[DATA FOR THE TASK Boundary: Start]

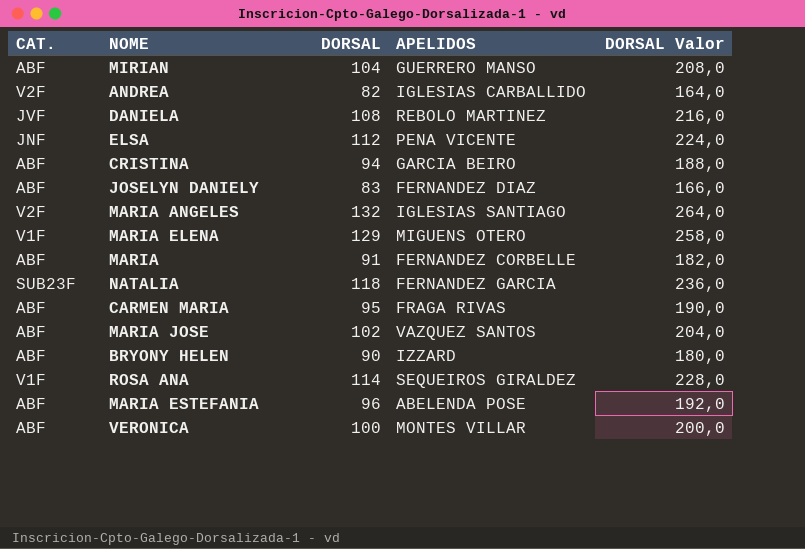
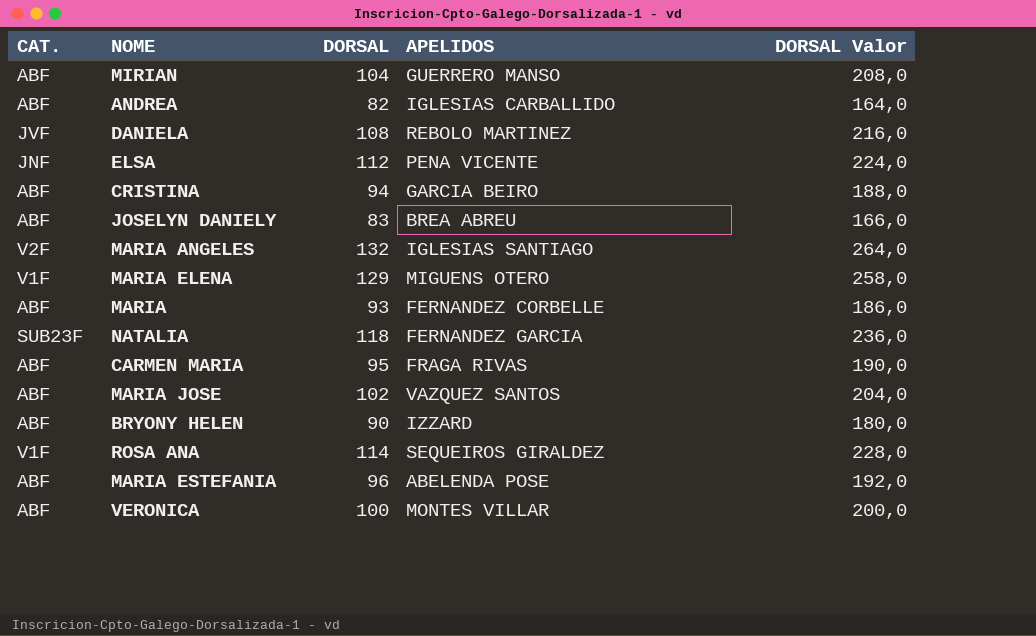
ANDREA | CAT.: V2F -> ABF
JOSELYN DANIELY | APELIDOS: FERNANDEZ DIAZ -> BREA ABREU
MARIA | DORSAL: 91 -> 93
MARIA | DORSAL Valor: 182,0 -> 186,0

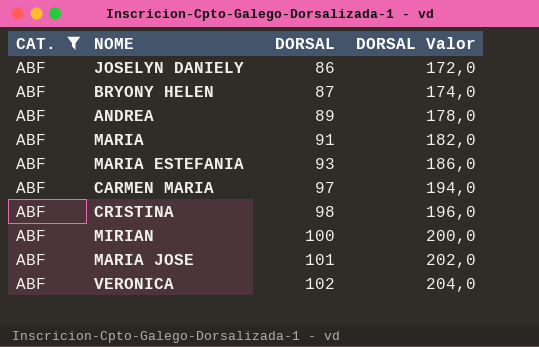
filter: none -> CAT. = ABF
row order: none -> DORSAL ascending
column APELIDOS | position: 4 -> none
JOSELYN DANIELY | DORSAL: 83 -> 86
JOSELYN DANIELY | DORSAL Valor: 166,0 -> 172,0
BRYONY HELEN | DORSAL: 90 -> 87
BRYONY HELEN | DORSAL Valor: 180,0 -> 174,0
ANDREA | DORSAL: 82 -> 89
ANDREA | DORSAL Valor: 164,0 -> 178,0
MARIA | DORSAL: 93 -> 91
MARIA | DORSAL Valor: 186,0 -> 182,0
MARIA ESTEFANIA | DORSAL: 96 -> 93
MARIA ESTEFANIA | DORSAL Valor: 192,0 -> 186,0
CARMEN MARIA | DORSAL: 95 -> 97
CARMEN MARIA | DORSAL Valor: 190,0 -> 194,0
CRISTINA | DORSAL: 94 -> 98
CRISTINA | DORSAL Valor: 188,0 -> 196,0
MIRIAN | DORSAL: 104 -> 100
MIRIAN | DORSAL Valor: 208,0 -> 200,0
MARIA JOSE | DORSAL: 102 -> 101
MARIA JOSE | DORSAL Valor: 204,0 -> 202,0
VERONICA | DORSAL: 100 -> 102
VERONICA | DORSAL Valor: 200,0 -> 204,0

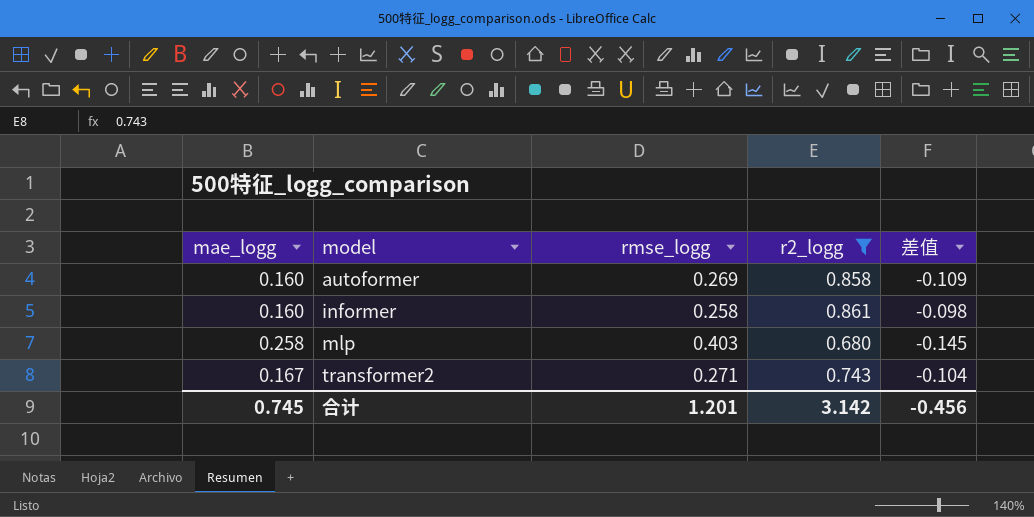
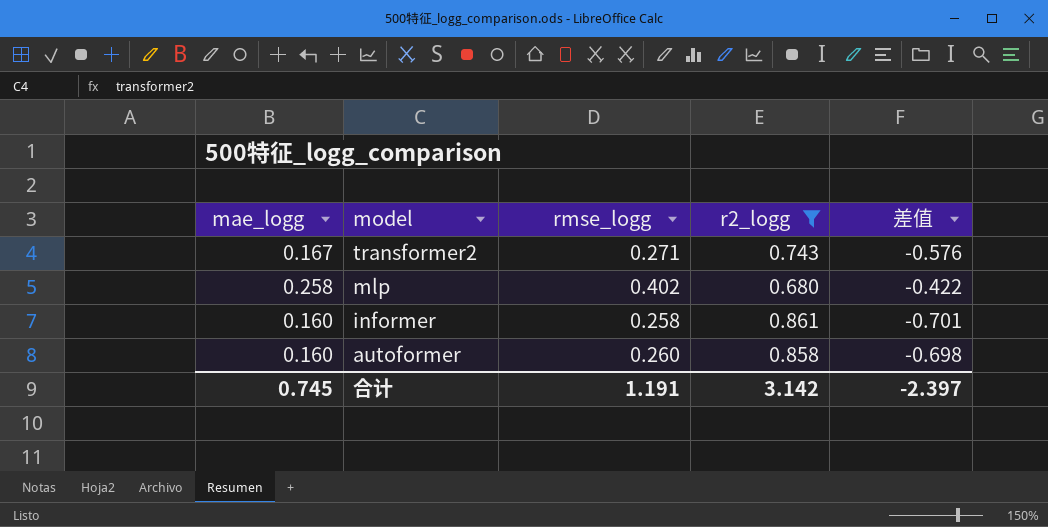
row order: model ascending -> model descending
column 差值 | formula: [mae_logg] - [rmse_logg] -> [mae_logg] - [r2_logg]
mlp | rmse_logg: 0.403 -> 0.402
autoformer | rmse_logg: 0.269 -> 0.260
合计 | rmse_logg: 1.201 -> 1.191
合计 | 差值: -0.456 -> -2.397

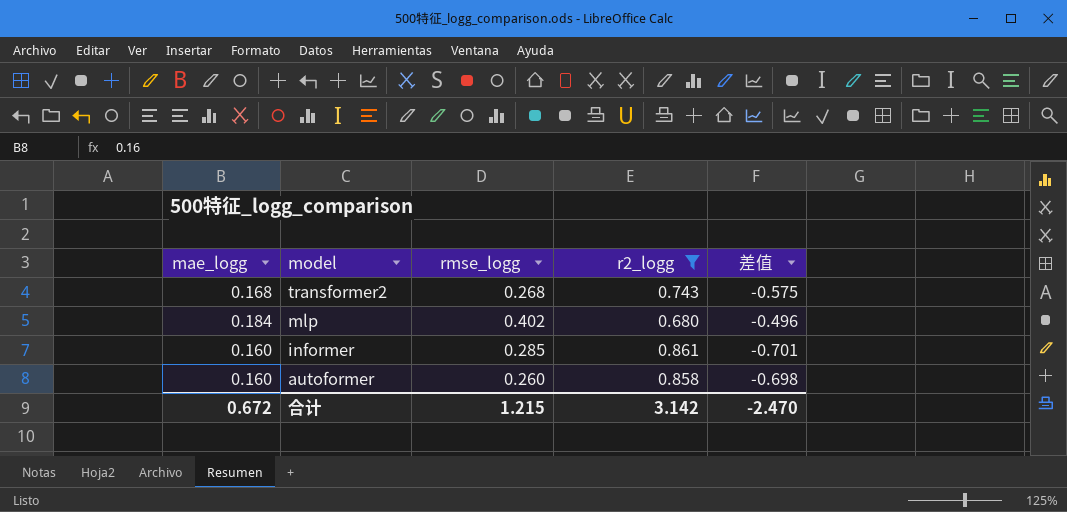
transformer2 | mae_logg: 0.167 -> 0.168
transformer2 | rmse_logg: 0.271 -> 0.268
transformer2 | 差值: -0.576 -> -0.575
mlp | mae_logg: 0.258 -> 0.184
mlp | 差值: -0.422 -> -0.496
informer | rmse_logg: 0.258 -> 0.285
合计 | mae_logg: 0.745 -> 0.672
合计 | rmse_logg: 1.191 -> 1.215
合计 | 差值: -2.397 -> -2.470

[DATA FOR THE TASK Boundary: End]

◆ WHAT YOU WILL DO: All lines in the records with the string "HELEN" should be copied out.

◆ ANSWER SPACE:
BRYONY HELEN | DORSAL: 90 -> 87
BRYONY HELEN | DORSAL Valor: 180,0 -> 174,0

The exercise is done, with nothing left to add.